Arrived there, he set himself in earnest to cut out his friend with Mrs. Woffington. He had already caused his correspondence with that lady to grow warm and more tender, by degrees. Keeping a copy of his last, he always knew where he was. Cupid's barometer rose by rule; and so he arrived by just gradations at an artful climax, and made her in terms of chivalrous affection, an offer of a house, etc., three hundred a year, etc., not forgetting his heart, etc. He knew that the ladies of the stage have an ear for flattery and an eye to the main chance.
The good Sir Charles felt sure that, however she might flirt with Vane or others, she would not forego a position for any disinterestedpenchant.Still, as he was a close player, he determined to throw a little cold water on that flame. His plan, like everything truly scientific, was simple.
“I'll run her down to him, and ridicule him to her,” resolved this faithful friend and lover dear.
He began with Vane. He found him just leaving his own house. After the usual compliments, some such dialogue as this took place between Telemachus and pseudo Mentor:
“I trust you are not really in the power of this actress?”
“You are the slave of a word,” replied Vane. “Would you confound black and white because both are colors? She is like that sisterhood in nothing but a name. Even on the stage they have nothing in common. They are puppets—all attitude and trick; she is all ease, grace and nature.”
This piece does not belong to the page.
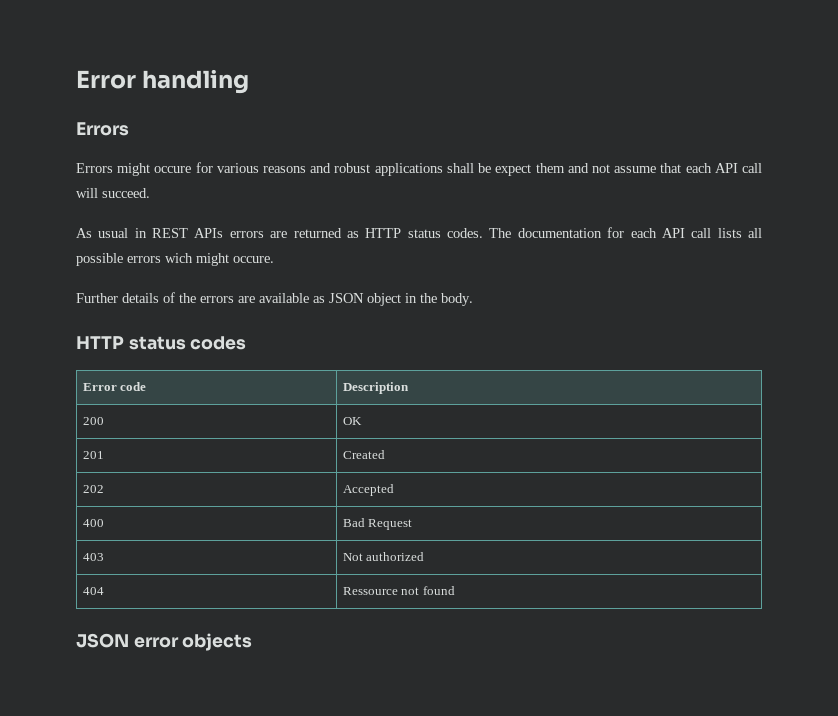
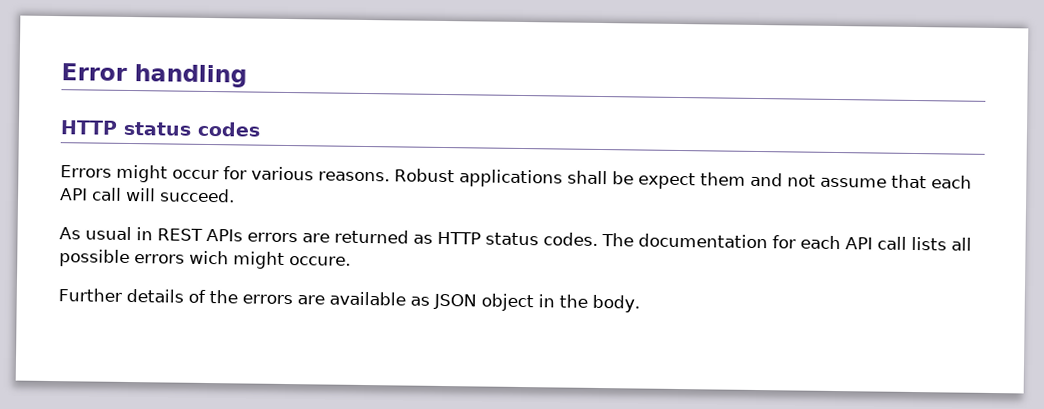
[76,122,129,136] Errors -> [60,120,261,137] HTTP status codes
[154,166,192,173] occure -> [172,169,219,180] occur
[263,163,371,173] reasons and robust -> [318,168,455,183] reasons. Robust
[76,336,247,350] [82,382,147,391] [342,382,409,394] [82,417,104,425] [342,417,362,425] [82,451,104,459] [342,450,385,459] [82,485,104,493] [342,484,394,496] [82,519,104,527] [342,518,413,530] [82,553,104,561] [342,552,425,561] [82,587,104,595] [342,586,455,595] [76,633,253,651] // HTTP status codes // Error code | Description // 200 | OK // 201 | Created // 202 | Accepted // 400 | Bad Request // 403 | Not authorized // 404 | Ressource not found // JSON error objects -> (640, 303) none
“Nature!” cried Pomander.“Laissez-moi tranquille.They have artifice—nature's libel. She has art—nature's counterfeit.”
“Her voice is truth told by music,” cried the poetical lover; “theirs are jingling instruments of falsehood.”
“They are all instruments,” said the satirist; “she is rather the best tuned and played.”
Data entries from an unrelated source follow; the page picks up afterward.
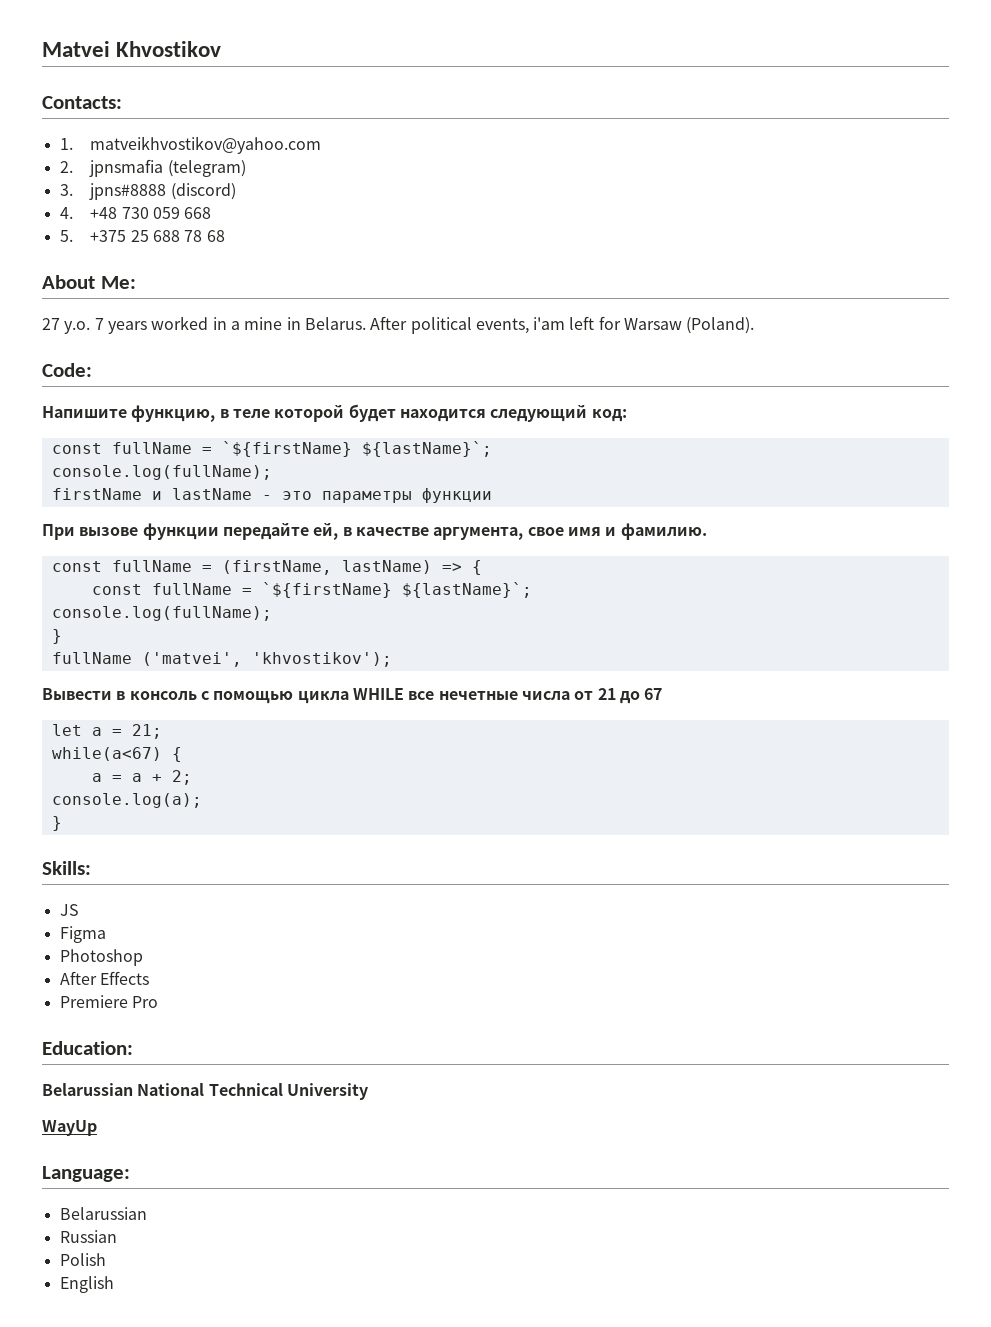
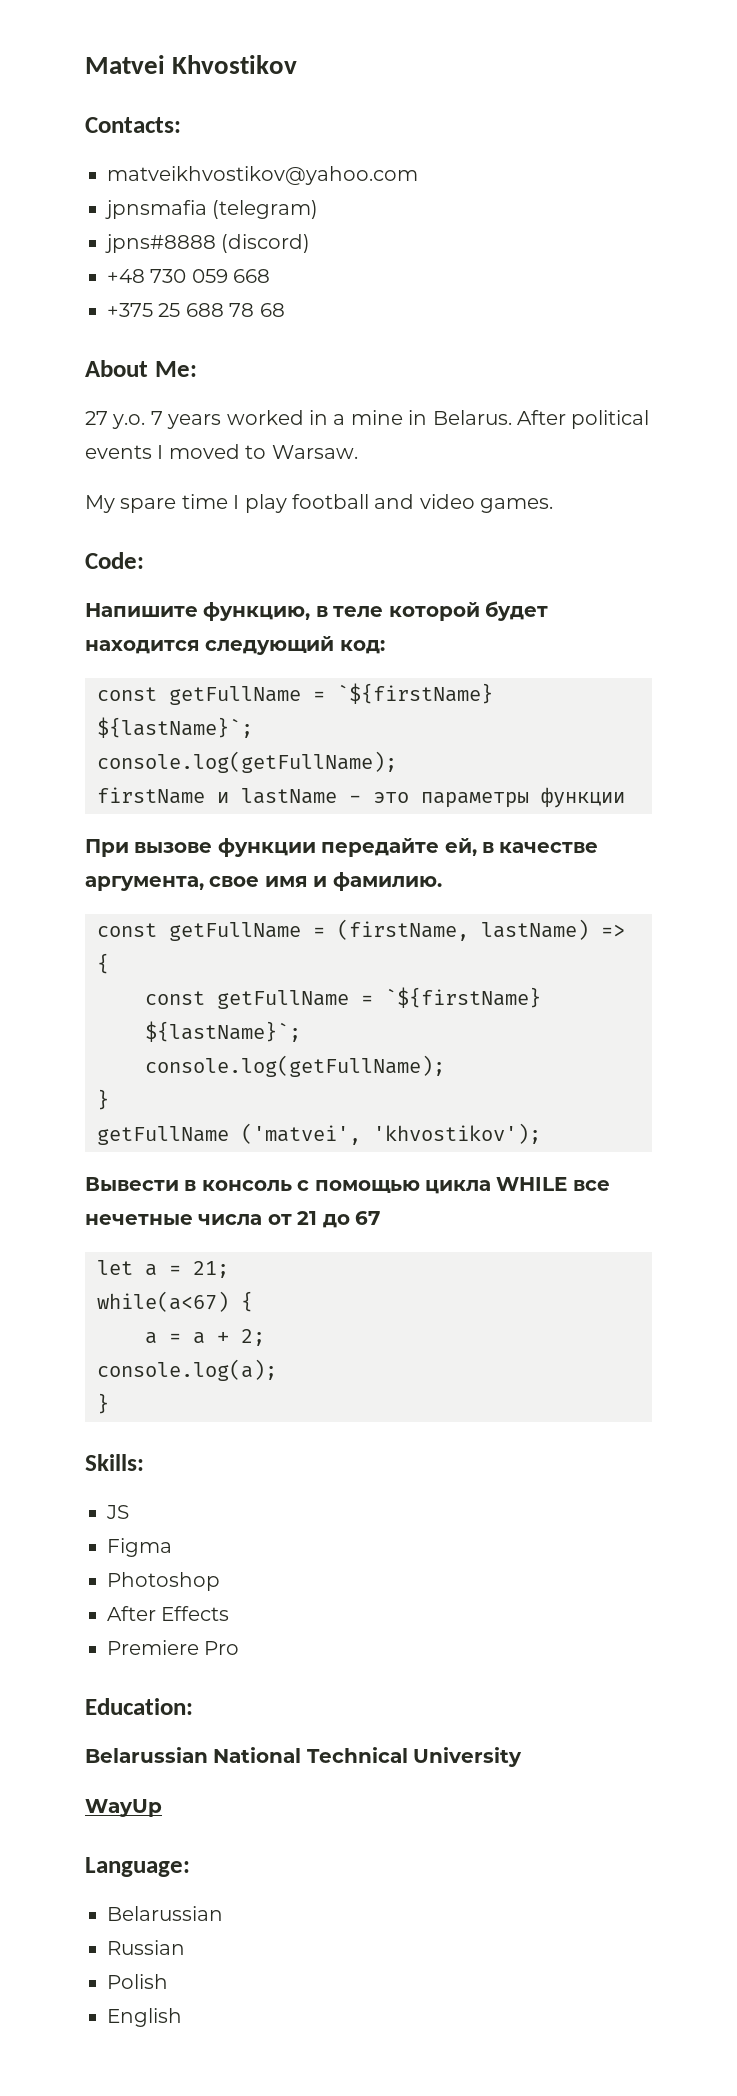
[59,138,73,150] 1. -> (181, 125) none
[59,161,73,173] 2. -> (418, 175) none
[59,184,73,196] 3. -> (319, 209) none
[59,207,73,219] 4. -> (311, 243) none
[59,230,73,242] 5. -> (271, 276) none
[475,316,755,334] events, i'am left for Warsaw (Poland). -> [85,444,358,459] [85,494,554,513] events I moved to Warsaw. // My spare time I play football and video games.
[111,441,492,457] [51,465,272,480] fullName = `${firstName} ${lastName}`; // console.log(fullName); -> [169,683,493,705] [97,717,253,738] [97,751,397,773] getFullName = `${firstName} ${lastName}`; // console.log(getFullName);
[111,560,192,572] fullName -> [169,922,301,941] getFullName
[151,582,532,598] [51,606,272,621] [51,629,62,644] [51,652,132,664] fullName = `${firstName} ${lastName}`; // console.log(fullName); // } // fullName -> [217,987,541,1009] [145,1021,301,1042] [145,1055,445,1077] [97,1089,109,1110] [97,1126,229,1145] getFullName = `${firstName} ${lastName}`; // console.log(getFullName); // } // getFullName

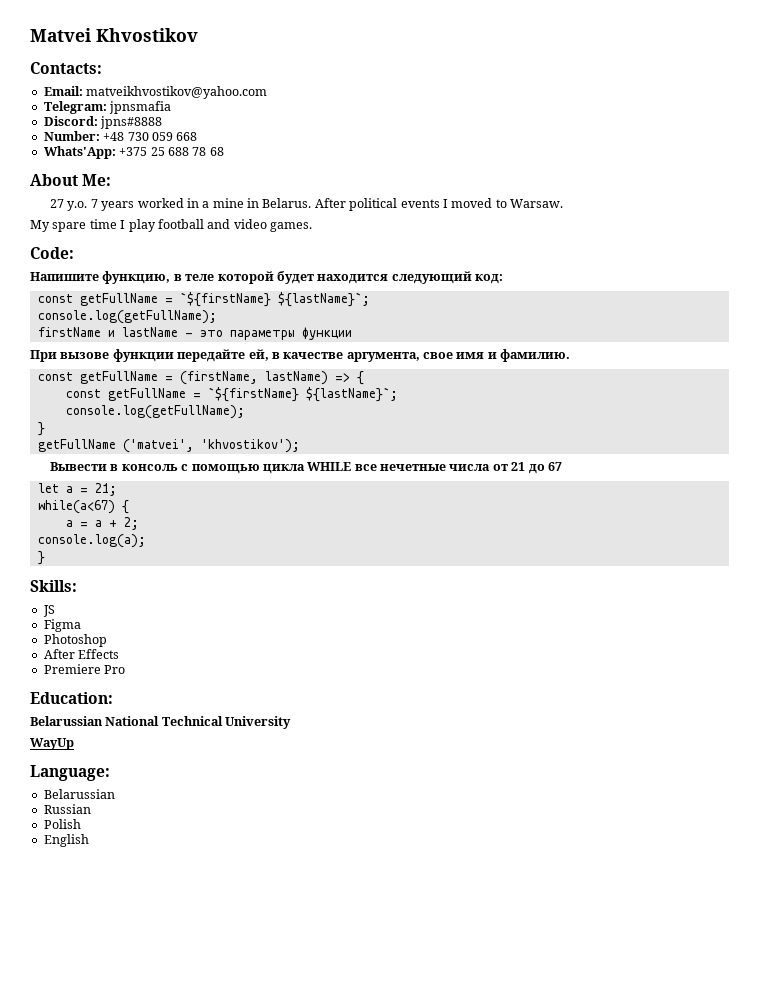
(181, 125) none -> [43,86,83,96] Email:
(418, 175) none -> [43,101,107,114] Telegram:
[212,200,319,219] (telegram) // -> [43,116,98,126] // Discord:
[221,234,311,253] (discord) // -> [43,131,100,141] // Number:
(271, 276) none -> [43,146,116,159] Whats'App:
“Her face speaks in every lineament; theirs are rouged and wrinkled masks.”
“Her mask is the best made, mounted, and moved; that is all.”
“She is a fountain of true feeling.”
“No; a pipe that conveys it without spilling or holding a drop.”
“She is an angel of talent, sir.”
“She's a devil of deception.”
“She is a divinity to worship.”
“She's a woman to fight shy of. There is not a woman in London better known,” continued Sir Charles. “She is a fair actress on the boards, and a great actress off them; but I can tell you how to add a new charm to her.”
“Heaven can only do that,” said Vane, hastily.
“Yes, you can. Make her blush. Ask her for the list of your predecessors.”
Vane winced visibly. He quickened his step, as if to get rid of this gadfly.
“I spoke to Mr. Quin,” said he, at last; “and he, who has no prejudice, paid her character the highest compliment.”
“You have paid it the highest it admits,” was the reply. “You have let it deceive you.” Sir Charles continued in a more solemn tone: “Pray be warned. Why is it every man of intellect loves an actress once in his life, and no man of sense ever did it twice?”
This last hit, coming after the carte and tierce we have described, brought an expression of pain to Mr. Vane's face. He said abruptly: “Excuse me, I desire to be alone for half an hour.”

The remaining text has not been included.